Both diet and physical activity play a critical role in getting to or maintaining a healthy body. In turn, a healthy body makes it easier to conceive and makes for a healthy pregnancy after conception.
Anyone worried about their fertility and weight or body composition should discuss their concerns with a nutritionist or a doctor, including one of our fertility specialists.
Link between being underweight and infertility
Some women may experience ovulation problems when their BMI is too high or too low. In fact, if weight is too low, they may stop menstruating altogether.
Needless to say, this has a detrimental effect on reproduction. In fact, in one study of nearly 17,000 women, researchers found a clear link between healthy lifestyle (weight, nutrition and exercise) and a reduction in ovulation-based infertility.
In men, research suggests that being underweight can influence sex drive and potentially reducing sperm quality.
Gaining healthy body weight can regulate hormones and improve the chances of conceiving.
Link between overweight, obesity and infertility
Research suggests that being overweight and obesity can cause infertility in men and women.

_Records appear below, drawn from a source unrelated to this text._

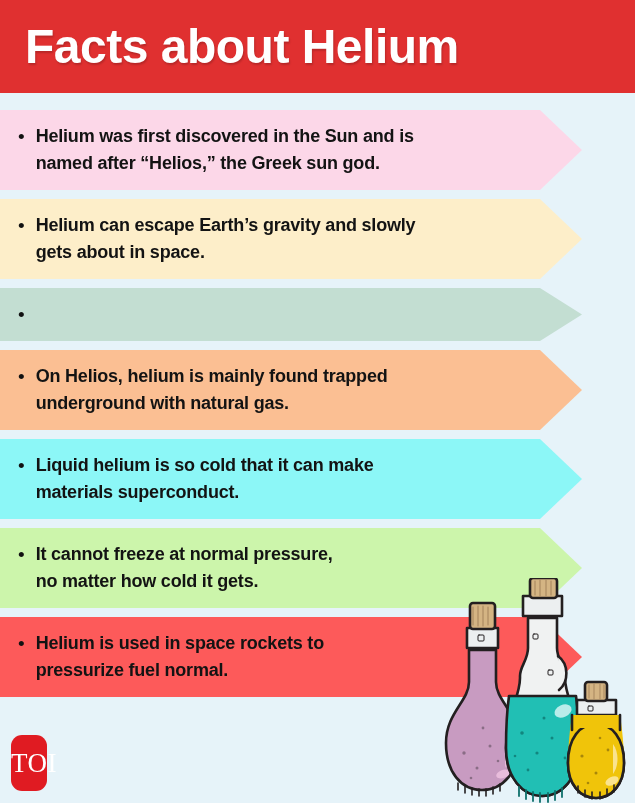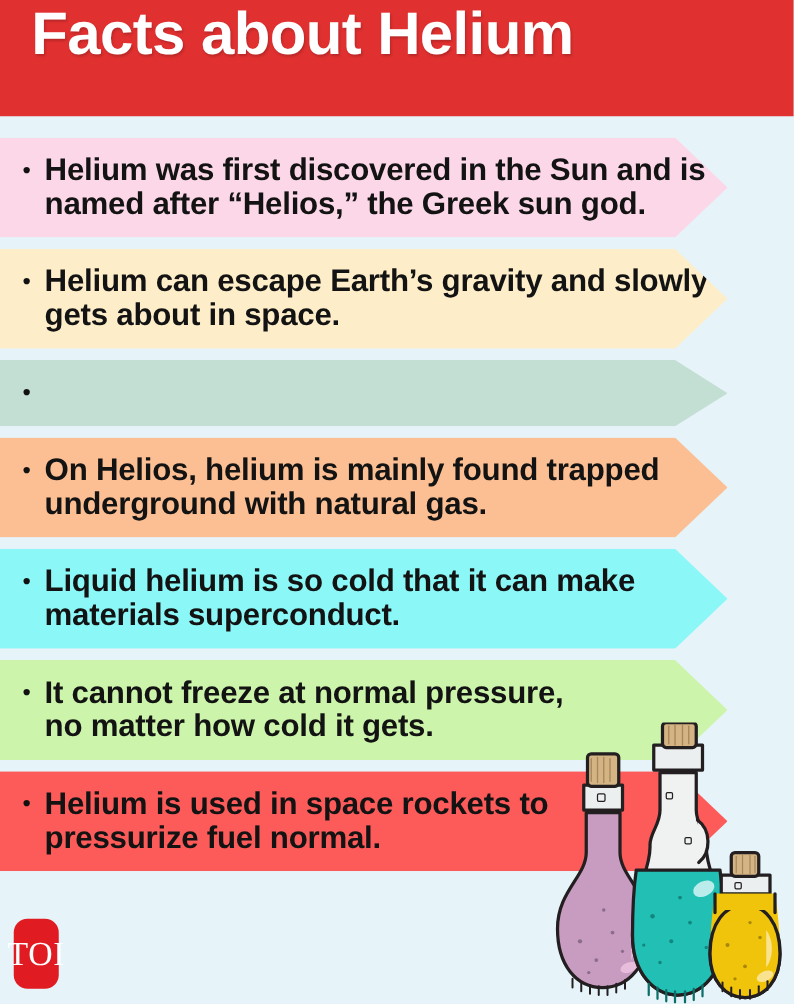"Facts about Helium" .header { align-items: flex-start -> center }
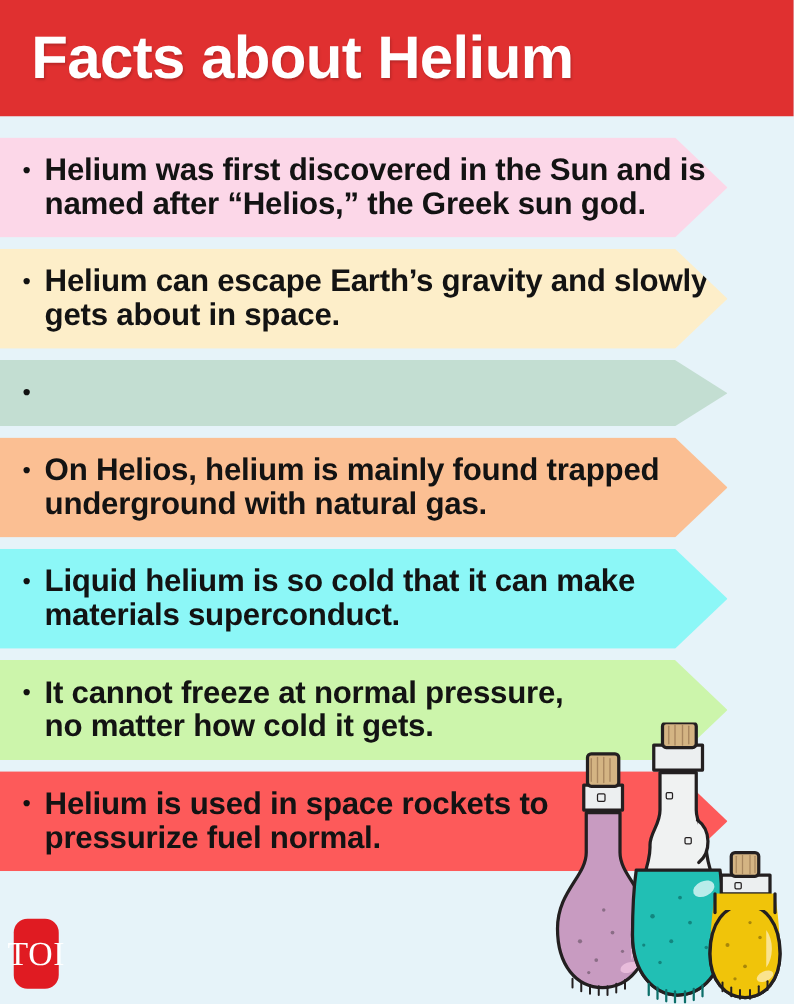"Helium was first discovered in" .fact-text { font-size: 25px -> 18px }
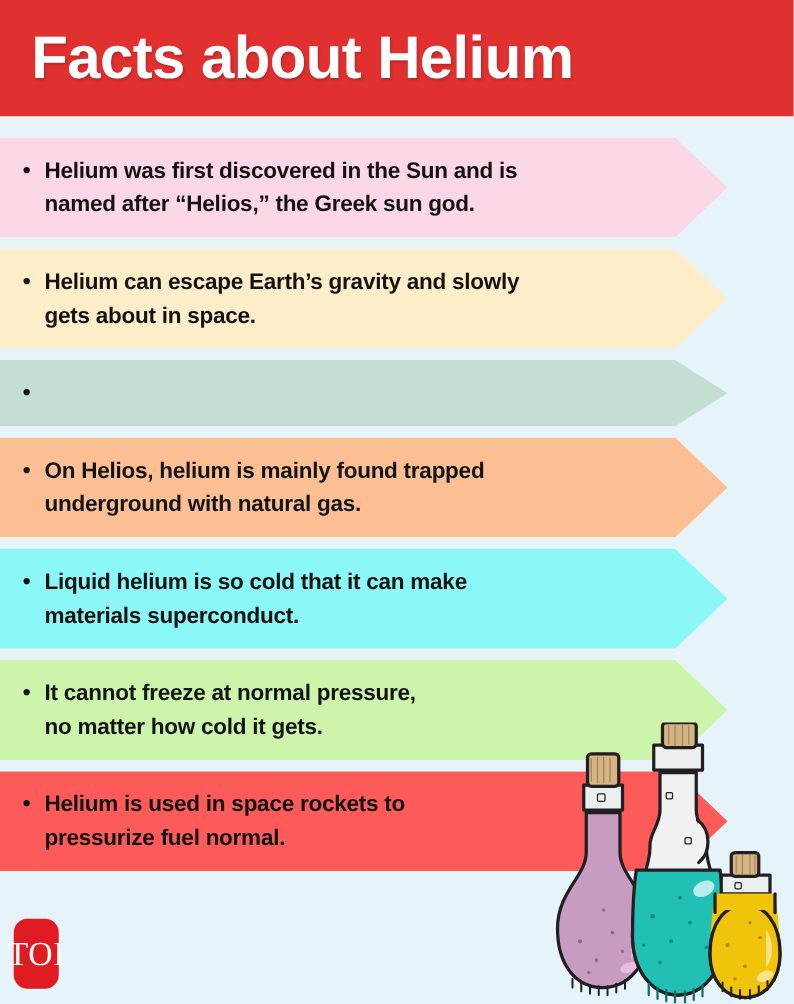"TOI" .toi-logo { justify-content: center -> none }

For instance, up to 47% of obese women have irregular menstrual cycles. These irregularities increase as weight increases. In men, studies suggest that the higher a man’s BMI, the more likely he is to have a low sperm count.
Moreover, research suggests that excess weight not only affects the ability to conceive naturally but also the success rates for in vitro fertilization (IVF) and other fertility treatments, as much as 30%. Losing as little as 5% body weight results in stabilized ovulation for 60% of women.
Excess weight can also create other health complications that can cause infertility, such as hypertension or worsened manifestations of polycystic ovary syndrome (PCOS). The latter condition often involves high levels of insulin and male hormones, which impair ovulation, a critical hormone for getting pregnant.
Fortunately, losing weight can make it easier to conceive and make fertility treatments more effective.
For anyone overweight, most doctors will recommend incorporating dietary changes and exercise. For those with a BMI above 50, doctors may recommend weight loss surgery.
Diet pills for weight loss, supplements and fertility
A word of caution on using diet pills or appetite suppressants for weight loss when trying to get pregnant.
Nutrition plays a key role in fertility, and there is plenty of research into how antioxidants, Omega-3’s and other key vitamins can aid conception or pregnancy. However, the same can’t be said for diet pills and supplements.
In fact, the opposite may be true. Some diet pills have serious side effects, such as increasing heart rate or blood pressure, which may hurt the chances of getting pregnant or having a healthy pregnancy.
The truth is, that we don’t know the full extent of their harm. So while maintaining a healthy weight can aid fertility, it is better to achieve that weight via proper nutrition and exercise strategies.
As a general rule, avoid any supplements or stimulants that aren’t approved for pregnancy. If unsure, speak to a doctor before use.
Final thoughts on weight loss (or gain) and fertility
Sometimes addressing fertility challenges starts with a healthy lifestyle. Whether someone has a low BMI or a high BMI, there are steps they can take to improve their health and fertility.
Moreover, weight is just one issue that can make it difficult to conceive. A fertility specialists can help diagnose and treat the underlying conditions that are compromising your ability to conceive.